El misterio de la cripta embrujada.
1979. Barcelona: Seix Barral, 1986.
___. El
laberinto de las aceitunas. 1982.
Barcelona: Seix Barral, 1986.
___.
Entrevista. Declaraciones recogidas por José F. Colmeiro. Barcelona.
15 de junio, 1987.
Suñén, Luis. Reseña de El misterio de la cripta embrujada.
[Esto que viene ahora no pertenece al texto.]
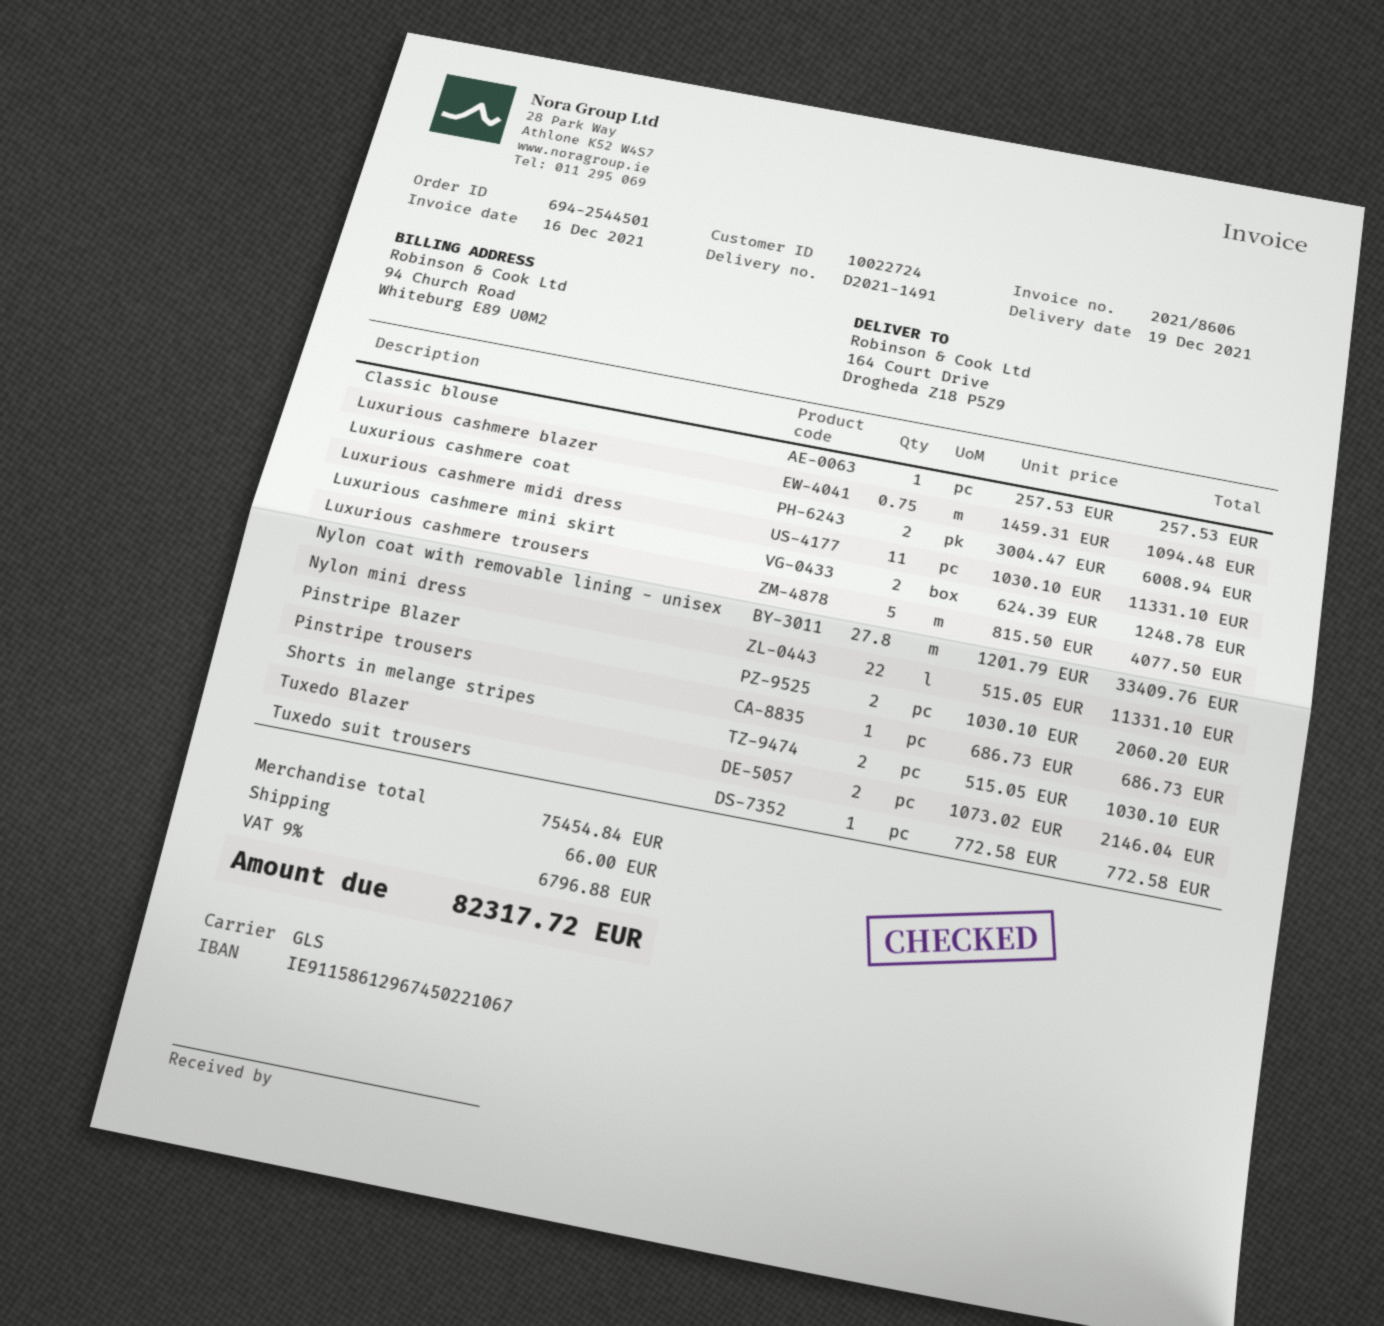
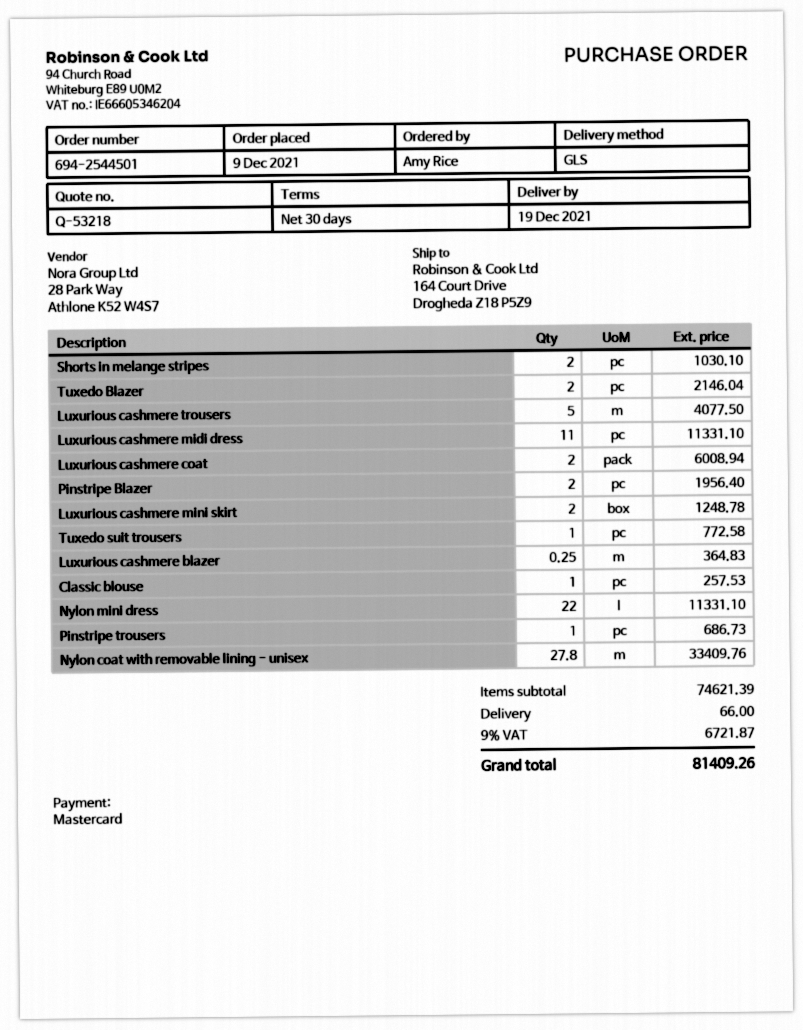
Luxurious cashmere blazer: 0.75 for 1094.48 -> 0.25 for 364.83
Pinstripe Blazer: 2 for 2060.20 -> 2 for 1956.40
subtotal: 75454.84 -> 74621.39
tax: 9% = 6796.88 -> 9% = 6721.87
total: 82317.72 -> 81409.26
Insula.
392-393 (1979): 17.
___. "Eduardo Mendoza o lo difícil que es ser uno mismo" Insula. 478 (1986): 7.
[1]Véanse al respecto los comentarios de
Luis Suñén (1979, 1986) y de José María Castellet (en Patricia Hart, The Spanish Sleuth, 107).
[2]Como en Savolta, dentro de la composición de estas novelas se combinan
elementos de otros géneros literarios y extraliterarios totalmente
heterogéneos, destacándose entre otros la novela gótica (con su profusión de
laberintos, fantasmas, criptas, cadáveres, monasterios) la bizantina -los
relatos intercalados de El laberinto (138)- y la pastoril (130), asi como el
melodrama, el esperpento y el comic.